Furthermore, what does the "viability of a celibate male priesthood” have to do with restoring the "teaching authority (magisterium) of the pope, [providing] doctrinal clarity and unity, and [putting] an end to the deviations and diversions that sprang up in the aftermath of the Second Vatican Council”?
The Catholic church had a married clergy for more than half of its history, without compromise of its teaching authority or doctrinal clarity and unity, and there are today thousands of married Catholic priests in the so-called Eastern-rite churches -- again without the dire consequences attributed in the Journal column to a married clergy.

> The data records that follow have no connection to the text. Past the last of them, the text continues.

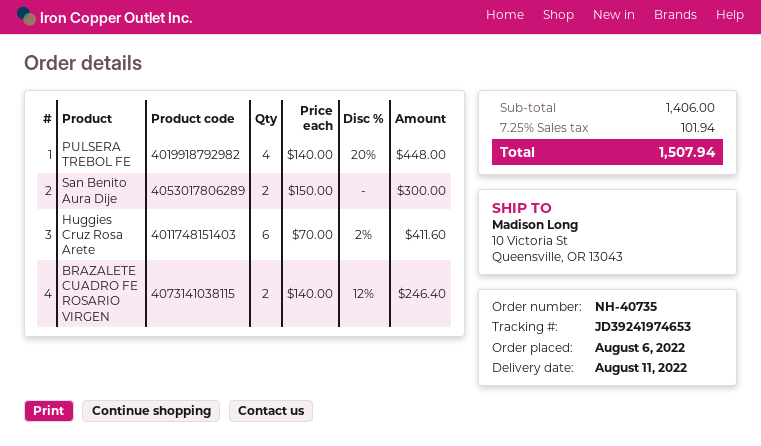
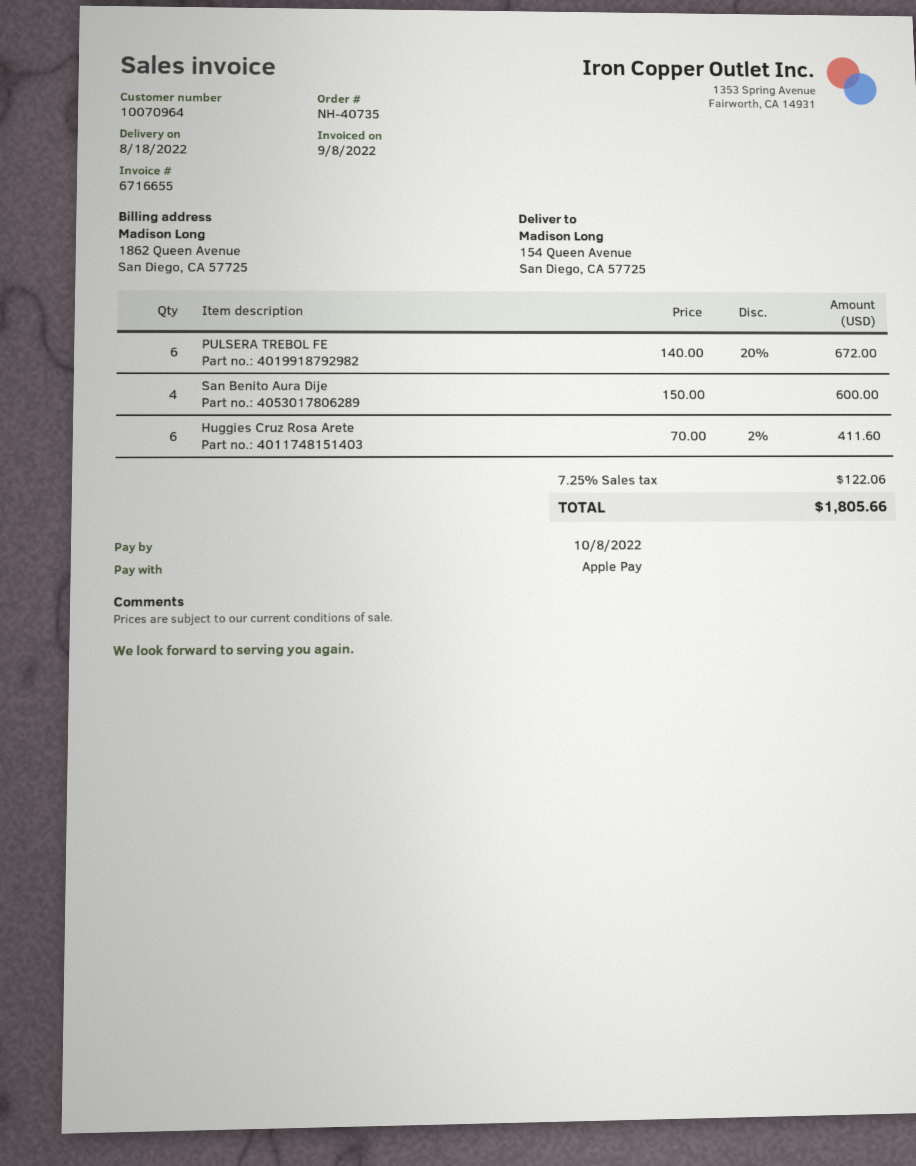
delivery date: 2022-08-11 -> 2022-08-18
ship to: 10 Victoria St, Queensville, OR 13043 -> 154 Queen Avenue, San Diego, CA 57725
PULSERA TREBOL FE: 4 x 140.00 - 20% = 448.00 -> 6 x 140.00 - 20% = 672.00
San Benito Aura Dije: 2 x 150.00 = 300.00 -> 4 x 150.00 = 600.00
BRAZALETE CUADRO FE ROSARIO VIRGEN: 2 x 140.00 - 12% = 246.40 -> none
tax: 7.25% = 101.94 -> 7.25% = 122.06
total: 1507.94 -> 1805.66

And what specifically are the "deviations and diversions” that sprang up after Vatican II? Is the "writer in Ridgefield, Conn.” perhaps referring to the only schism to divide the post-conciliar church -- a schism on the right, not the left, led by Archbishop Marcel Lefebvre, whose four bishops recently had their excommunications lifted by Pope Benedict XVI?
The author of the Journal piece observes that the previous and current popes had been "scrupulous in appointing bishops with orthodox views.” Does he mean to imply that the popes before John Paul II -- Paul VI, John XXIII, and Pius XII, for example -- did not appoint "orthodox” bishops?
The writer also celebrates the "apparent orthodoxy of the young priests who are being ordained these days.” At least he qualifies the noun this time with the adjective "apparent,” but the same question applies: were the bishops of past years ordaining unorthodox priests?
In the end, are we dealing here with errors that are attributable to simple human frailty, or errors born of carelessness, for which a writer must bear some personal responsibility?